Background: Although multimodal exercise is recommended to improve function and health in older adults, few studies have evaluated whether it is possible to implement exercise programs vigorous enough to improve muscle strength, endurance, and balance in this population. Baker and colleagues studied the feasibility and impact of an exercise prescription in the retirement community setting.
The Study: The randomized controlled study included patients 60 years and older from two retirement communities. Participants were randomly selected to receive a 10-week exercise program or were put on a waiting list for a program. Primary outcomes included muscle strength, endurance, and balance based on exercise capacity testing. Secondary outcomes included performance on physical tests and questionnaire answers. The exercise program consisted of strength training three days per week, aerobic endurance training twice per week, and balance training once per week. This regimen was less intense than the original protocol because participants indicated that they did not want to exercise at the originally planned level.
Of 358 retirement community residents, 86 expressed interest, and 38 (10.6 percent) were randomized. Loss of interest or willingness accounted for most of the attrition in those who originally expressed interest. The mean age of participants was 76.6 years, and 63.2 percent of participants were women. Two participants in the control group and four in the intervention group dropped out of the study.
Results: Persons in the intervention group had improved strength compared with those in the control group, with a broad variation (39 ± 31 percent, range 17.4 to 66.2 percent versus 21 ± 24 percent, range 5.9 to 47.2 percent). There was no difference in endurance between the groups, and there was some improvement in static balance over time in both groups. Significant improvements in stair-climb power and chair-stand time occurred in both groups, but neither group had overall improvement in gait velocity, depression, or exercise self-effectiveness.

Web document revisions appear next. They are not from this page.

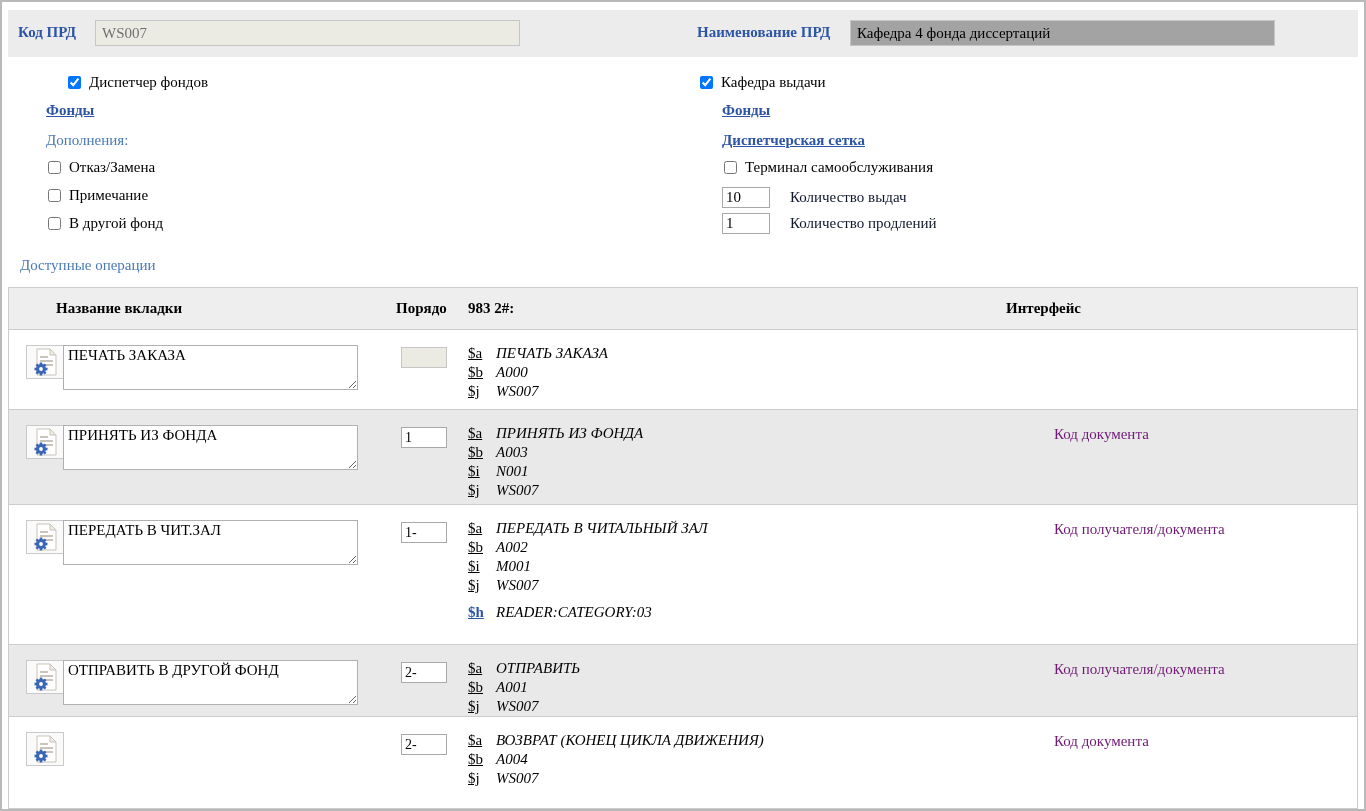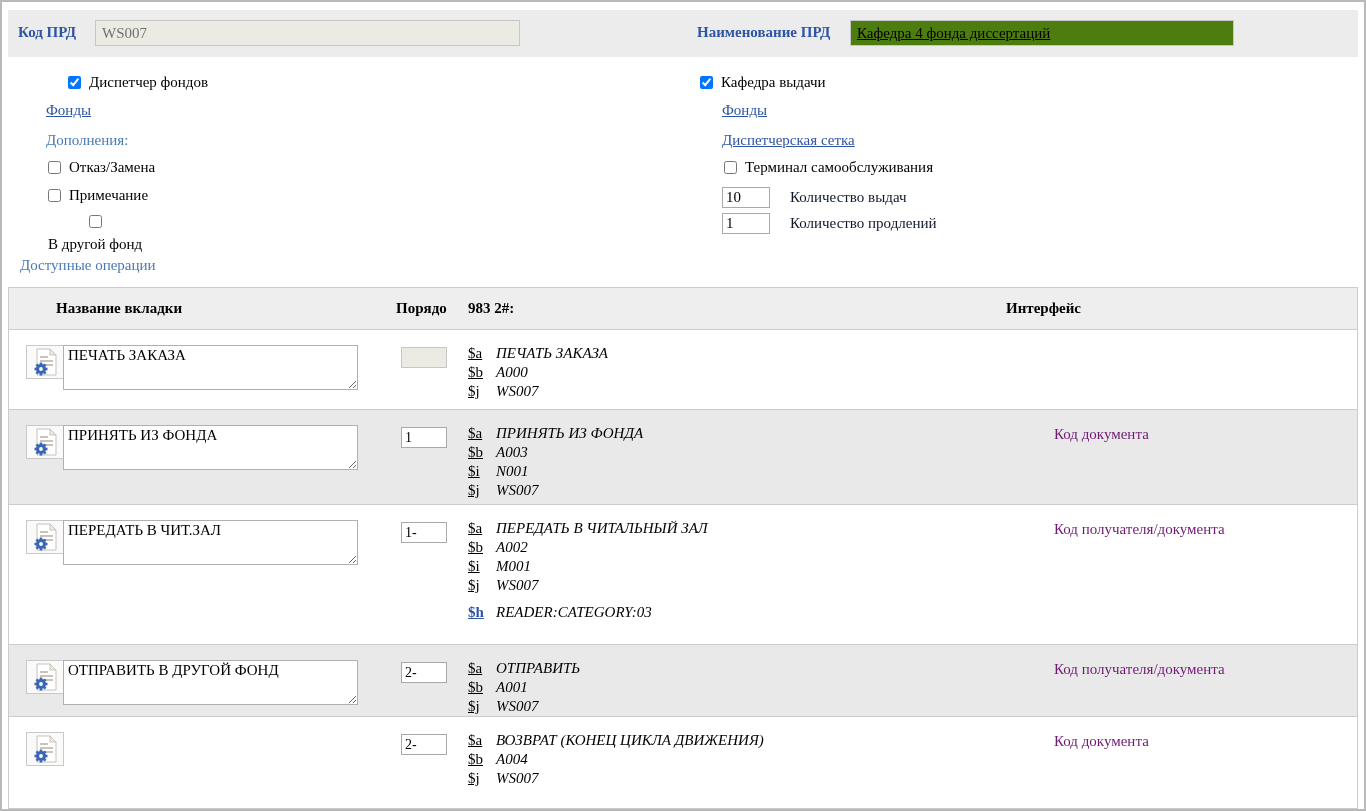--- a/index.html
+++ b/index.html
@@ -15,7 +15,7 @@
   .lbl-name { left: 689px; text-align: center; }
   .inp { font-family: "Liberation Serif", "DejaVu Serif", serif; font-size: 15px; border: 1px solid #c6c6c6; padding: 0 6px; height: 26px; }
   .inp-code { position: absolute; left: 87px; top: 10px; width: 425px; background: #ebebe4; color: #707070; }
-  .inp-name { position: absolute; left: 842px; top: 10px; width: 384px; background: #4d7c0f; color: #000; text-decoration: underline; }
+  .inp-name { position: absolute; left: 842px; top: 10px; width: 425px; background: #a3a3a3; color: #000; }
 
   
   .chkrow { position: absolute; display: flex; align-items: center; gap: 8px; }

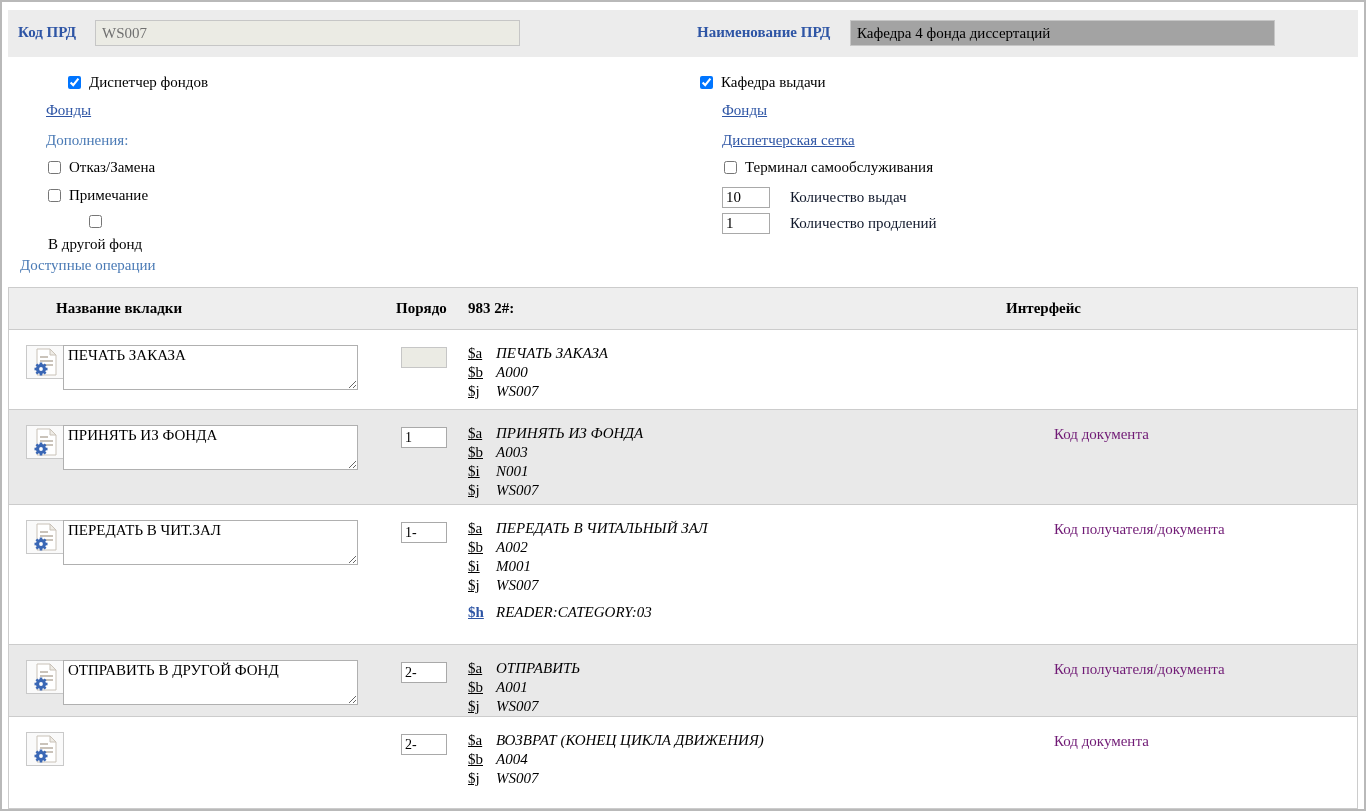--- a/index.html
+++ b/index.html
@@ -20,7 +20,7 @@
   
   .chkrow { position: absolute; display: flex; align-items: center; gap: 8px; }
   .chkrow input { width: 13px; height: 13px; }
-  .link-bold { font-weight: normal; color: #2e55a5; text-decoration: underline; cursor: pointer; }
+  .link-bold { font-weight: bold; color: #2e55a5; text-decoration: underline; cursor: pointer; }
   .link-light { color: #4a7ab5; text-decoration: none; cursor: pointer; }
   .abs { position: absolute; }
   .numinp { position: absolute; width: 48px; height: 21px; border: 1px solid #a9a9a9; font-family: "Liberation Serif", serif; font-size: 15px; padding: 0 3px; background: #fff; }

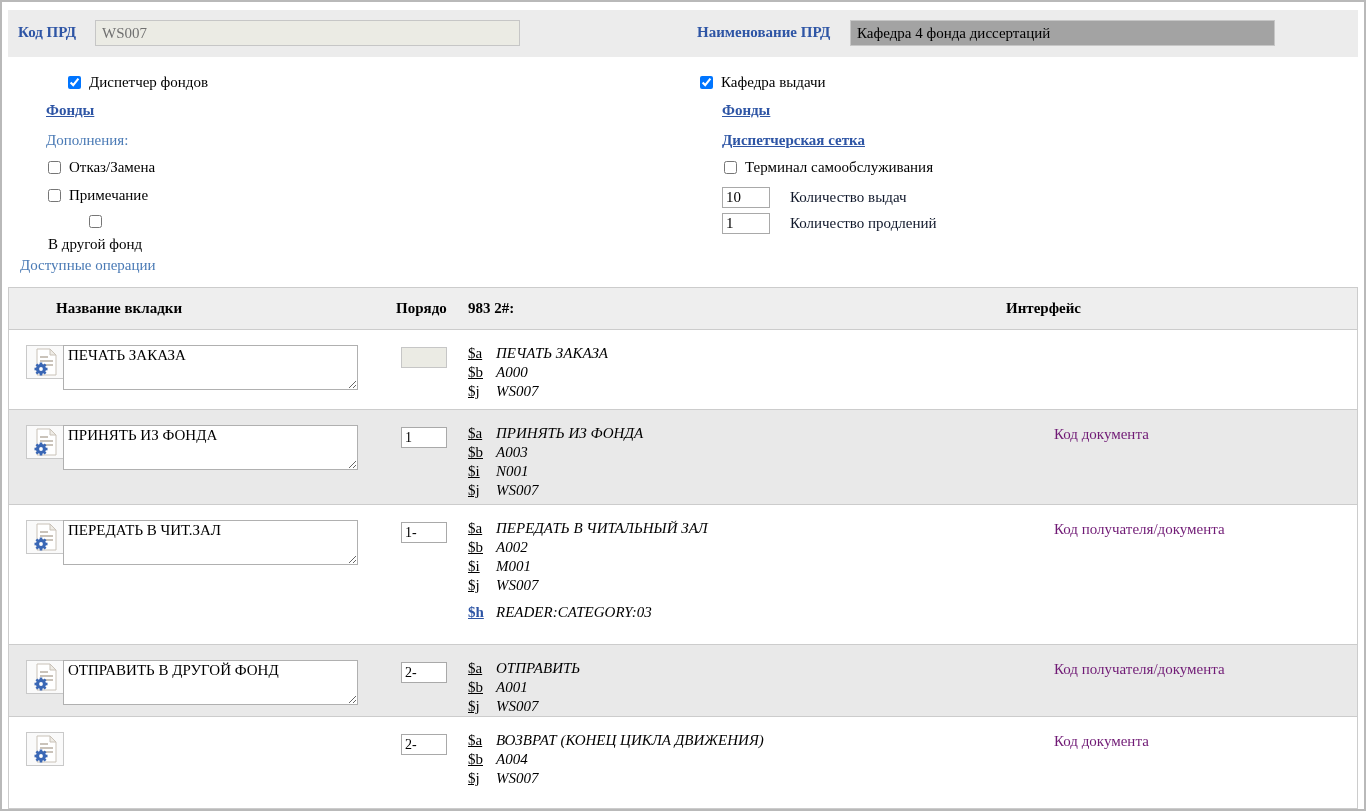--- a/index.html
+++ b/index.html
@@ -76,7 +76,7 @@
   <input type="checkbox" style="">
   <span>Примечание</span>
 </label>
-<label class="chkrow" style="left:48px; top:215px;flex-direction:column;">
+<label class="chkrow" style="left:48px; top:215px;">
   <input type="checkbox" style="">
   <span>В другой фонд</span>
 </label>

Improvements in muscle strength were largely related to high-intensity progressive training. The lack of improvement in aerobic capacity was likely caused by the early modification of the exercise regimen. Although balance improved more in exercisers than in nonexercisers, the study did not have the power to show a statistically significant difference. Functional and psychological improvement was demonstrated only in those with the greatest baseline impairment.
Conclusion: The authors conclude that older patients have difficulty following a regimen strenuous enough for significant improvement. They recommend a staged approach to exercise that is tailored to the patient's level of function.